Today, Samoa is so economically dependent on China that it owes 40 percent of its external debt — about $160m — just to Beijing, said Poules. The port project would have added to that debt.
It helps the region’s decision-making that Australia is stepping up to offer an alternative to Chinese investments. In late October, Canberra bankrolled the bulk of a $1.6bn deal for Telstra Corp to buy Digicel Pacific, the largest telecommunications provider in Fiji, Papua New Guinea, Vanuatu, Samoa, Tonga and Nauru.
“It’s a strategically vital company, and the idea is to block China from buying it,” said Pryke. In December, Australia, the United States and Japan announced they would jointly fund an undersea cable bringing fast internet to Nauru, Kiribati and the Federated States of Micronesia.
‘Great power rivalry’
During the COVID-19 pandemic, Australia had been a leading aid provider to the Pacific islands, from personal protective equipment and early tests in the crisis, to a $450m commitment to provide vaccines across the region starting March last year. New Zealand has also supplied vaccine doses to its smaller neighbors.
“Australia and New Zealand kept us afloat during the pandemic,” Robert Bohn Sikol, a former parliamentarian told in Vanuatu, Al Jazeera.
In contrast, recent research by the Lowy Institute, a Sydney-based think tank, shows that China’s aid to the Pacific island states has declined since 2018, even though the pandemic gave donor nations a perfect platform to shower smaller countries with cash.
Meanwhile, US Secretary of State Anthony Blinken visited Fiji in February — the first trip by the top US diplomat in 37 years — and, among other things, announced that the US would set up an embassy in the Solomon Islands even as the country recovers from the recent violence.
“The case of the Solomon Islands is a case of great power rivalry,” Michael Kabuni, a political scientist from Papua New Guinea, told Al Jazeera.
The Pacific island nations have “mixed views” about the increased rivalry between the West and China over their region, said Sandra Tarte, an associate professor in international relations at the University of the South Pacific in Suva, Fiji.
On the one hand, it gives the countries a bigger set of potential economic partners to choose from, and more negotiating strength.
Richard Clark, press secretary for President David Panuelo of the Federated States of Micronesia, told Al Jazeera that the country “welcomes increased attention” from the US and China.
But Clark also said the country would prefer the two powers working together for the region, especially on issues like climate change.
“The United States cannot solve climate change by itself, and China cannot solve climate change by itself,” he said.
Indeed, Tarte said there are concerns across the region that the rivalry could bring “unwanted tensions and risks of military buildup”. Those hopes have taken a very real form with last year’s signing of the AUKUS pact for the US and the UK to supply nuclear-powered submarines to Australia.

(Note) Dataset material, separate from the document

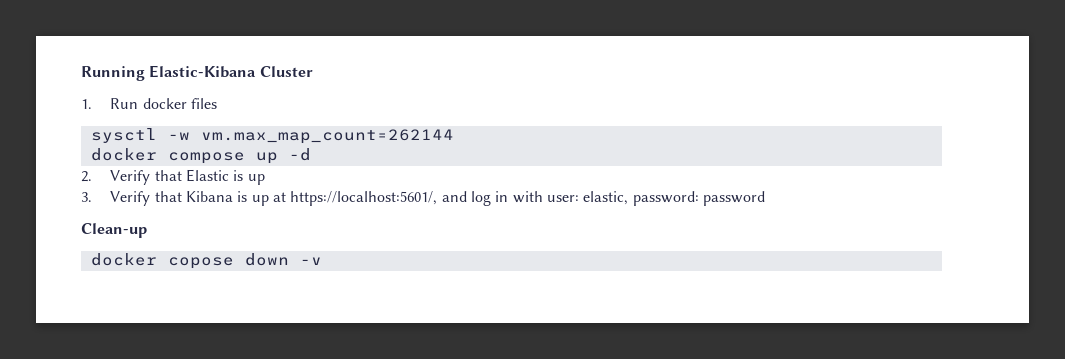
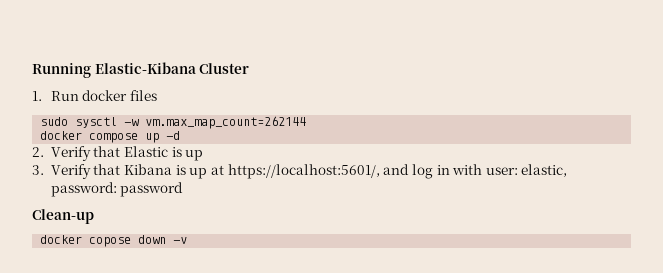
(218, 103) none -> [40,117,69,126] sudo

The deal triggered criticism from regional leaders like Kiribati President Taneti Maamau, who recalled controversial nuclear tests conducted in the region by the US and the UK before the Pacific islands gained independence.
Even as their concerns about China rise, the region’s countries don’t want to get dragged into a geopolitical tussle between Washington and Beijing, said Kenilorea Jr, the Solomon Islander member of parliament.
“You’ve got to remember — when two elephants fight, it is the grass that gets trampled,” he said.